(L)ifel(O)ng (R)obotic V(IS)ion (OpenLORIS) - Object Recognition Dataset (OpenLORIS-Object) is designed for accelerating the lifelong/continual/incremental learning research and application,currently focusing on improving the continuous learning capability of the common objects in the home scenario.
Our dataset can be downloaded at OpenLORIS-Object dataset. Our source codes can be downloaded at OpenLORIS-Object paper source codes Please see the details in our paper below. You can also contact with Qi She for more details.
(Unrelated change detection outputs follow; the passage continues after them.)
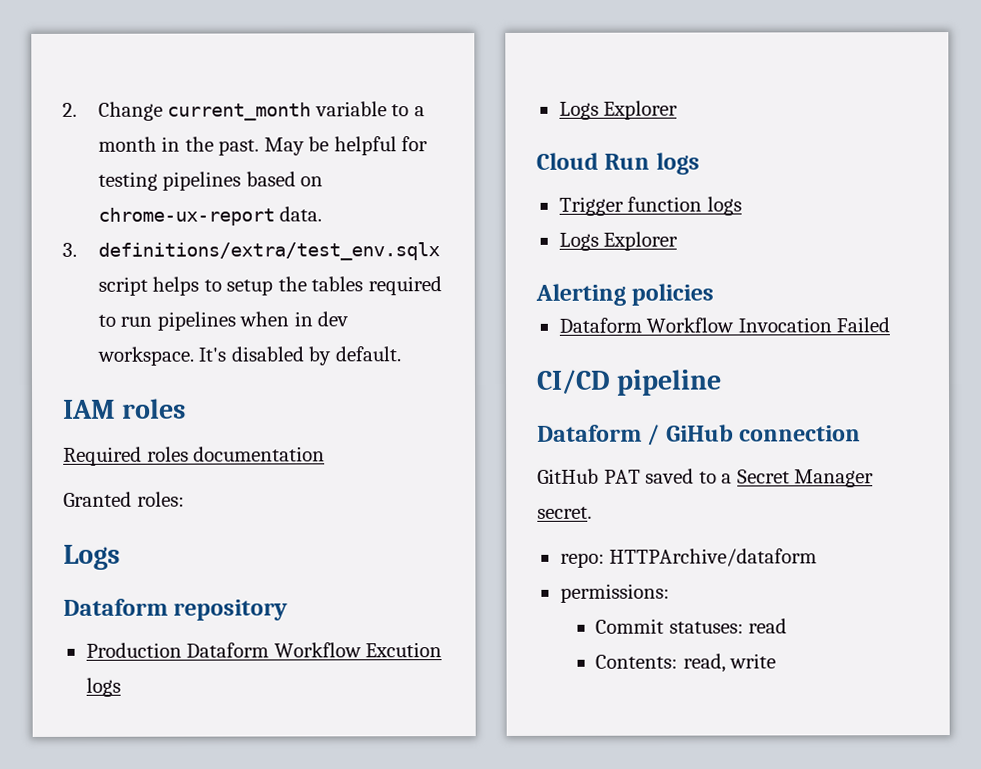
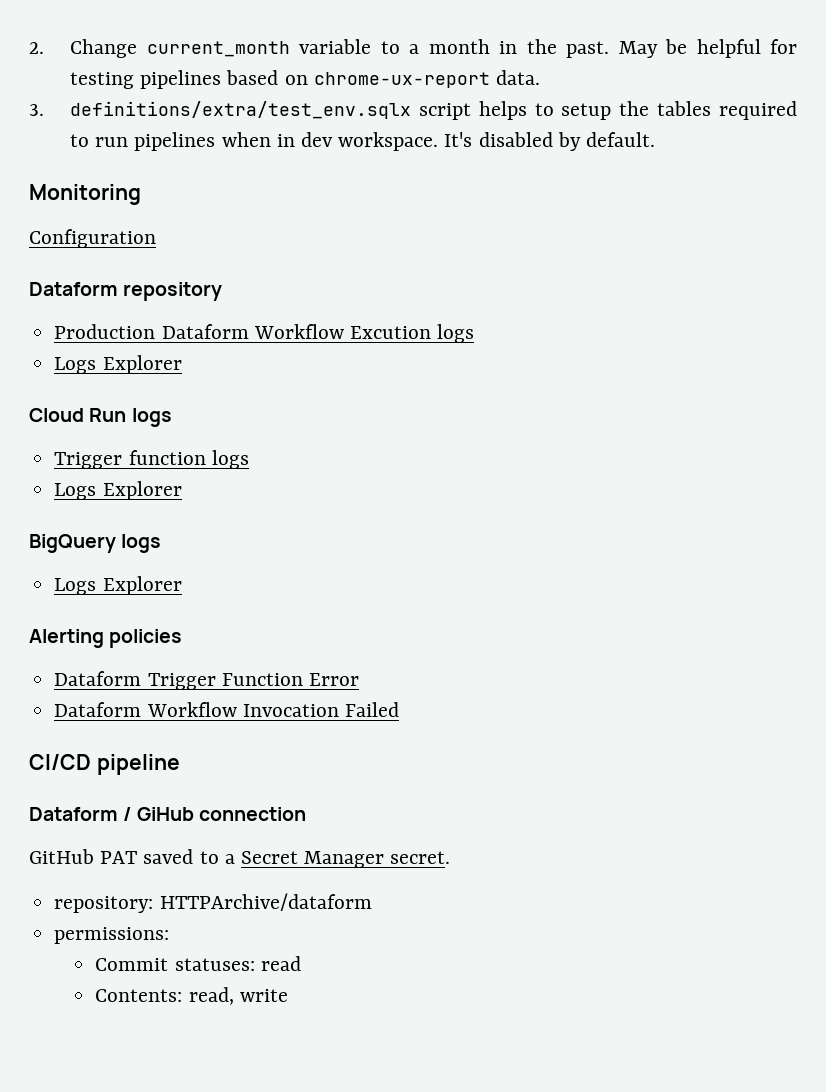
- IAM roles
- Required roles documentation
- Granted roles:
- Logs
+ Monitoring
+ Configuration
+ BigQuery logs
+ Logs Explorer
  Alerting policies
+ Dataform Trigger Function Error
- repo: HTTPArchive/dataform
+ repository: HTTPArchive/dataform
The recent breakthroughs in computer vision have benefited from the availability of large representative datasets (e.g. ImageNet and COCO) for training. Yet, robotic vision poses unique challenges for applying visual algorithms developed from these standard computer vision datasets due to their implicit assumption over non-varying distributions for a fixed set of tasks. Fully retraining models each time a new task becomes available is infeasible due to computational, storage and sometimes privacy issues, while naïve incremental strategies have been shown to suffer from catastrophic forgetting. It is crucial for the robots to operate continuously under open-set and detrimental conditions with adaptive visual perceptual systems, where lifelong learning is a fundamental capability. However, very few datasets and benchmarks are available to evaluate and compare emerging techniques.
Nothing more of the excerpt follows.